AudioCraft is comprised of three different models: MusicGen, able to generate music from textual prompts; AudioGen, able to generate environmental sounds; and EnCodec, an AI-powered encoder/quantizer/decoder.
Today, we’re excited to release an improved version of our EnCodec decoder, which allows for higher quality music generation with fewer artifacts; our pre-trained AudioGen model, which lets you generate environmental sounds and sound effects like a dog barking, cars honking, or footsteps on a wooden floor; and all of the AudioCraft model weights and code
According to Meta, AudioCraft is able to generate high-quality audio using a natural interface. Furthermore, they say, it simplifies the state-of-the-art design in the audio generation field through a novel approach.
In particular, they explain, AudioCraft uses EnCodec neural audio codec to learn audio tokens from the raw signal. This step builds up a fixed "vocabulary" of music samples (audio tokens) which are then fed to an autoregressive language model. This model trains a new audio language model leveraging the tokens' internal structure to capture their long-term dependencies, which is critical for music generation. The new model is finally used to generate new tokens based on a textual description which are fed back to EnCodec's decoder to synthesize sounds and music.

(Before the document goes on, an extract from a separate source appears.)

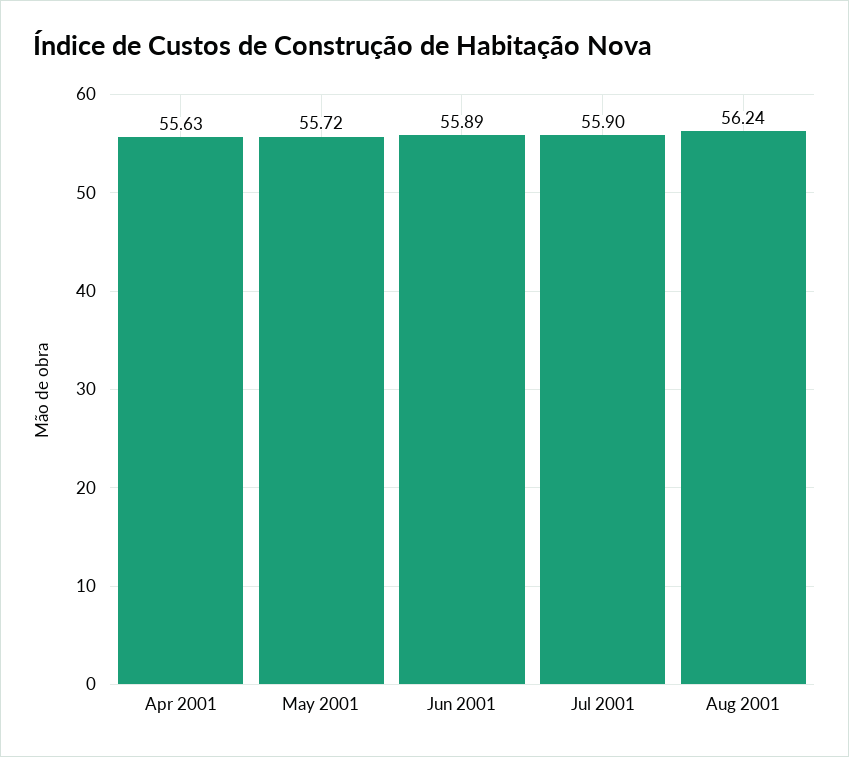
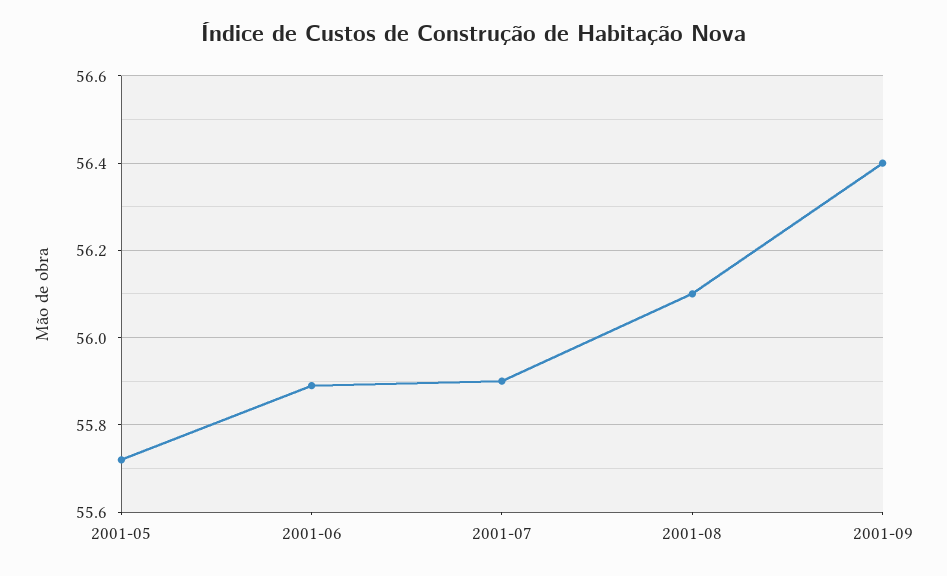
Apr 2001: 55.63 -> none
Aug 2001: 56.24 -> 56.1
2001-09: none -> 56.4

Generating high-fidelity audio of any kind requires modeling complex signals and patterns at varying scales. Music is arguably the most challenging type of audio to generate because it’s composed of local and long-range patterns, from a suite of notes to a global musical structure with multiple instruments.
As mentioned, AudioCraft is open source, which Meta hopes can help the research community to further build on it:
Having a solid open source foundation will foster innovation and complement the way we produce and listen to audio and music in the future: think rich bedtime story readings with sound effects and epic music. With even more controls, we think MusicGen can turn into a new type of instrument — just like synthesizers when they first appeared.
While most of AudioCraft is open source, the license they chose for the model weights, CC-BY-NC, is sufficiently restrictive to not qualify as fully open source, Hacker News commenters pointed out.
Specifically, the non commercial use clause defeats point six in the Open Source Initiative definition for Open Source, which is likely explained by the fact that Meta used Meta-owned and specifically licensed music to calculate those weights. The rest of the components are instead released under the MIT license.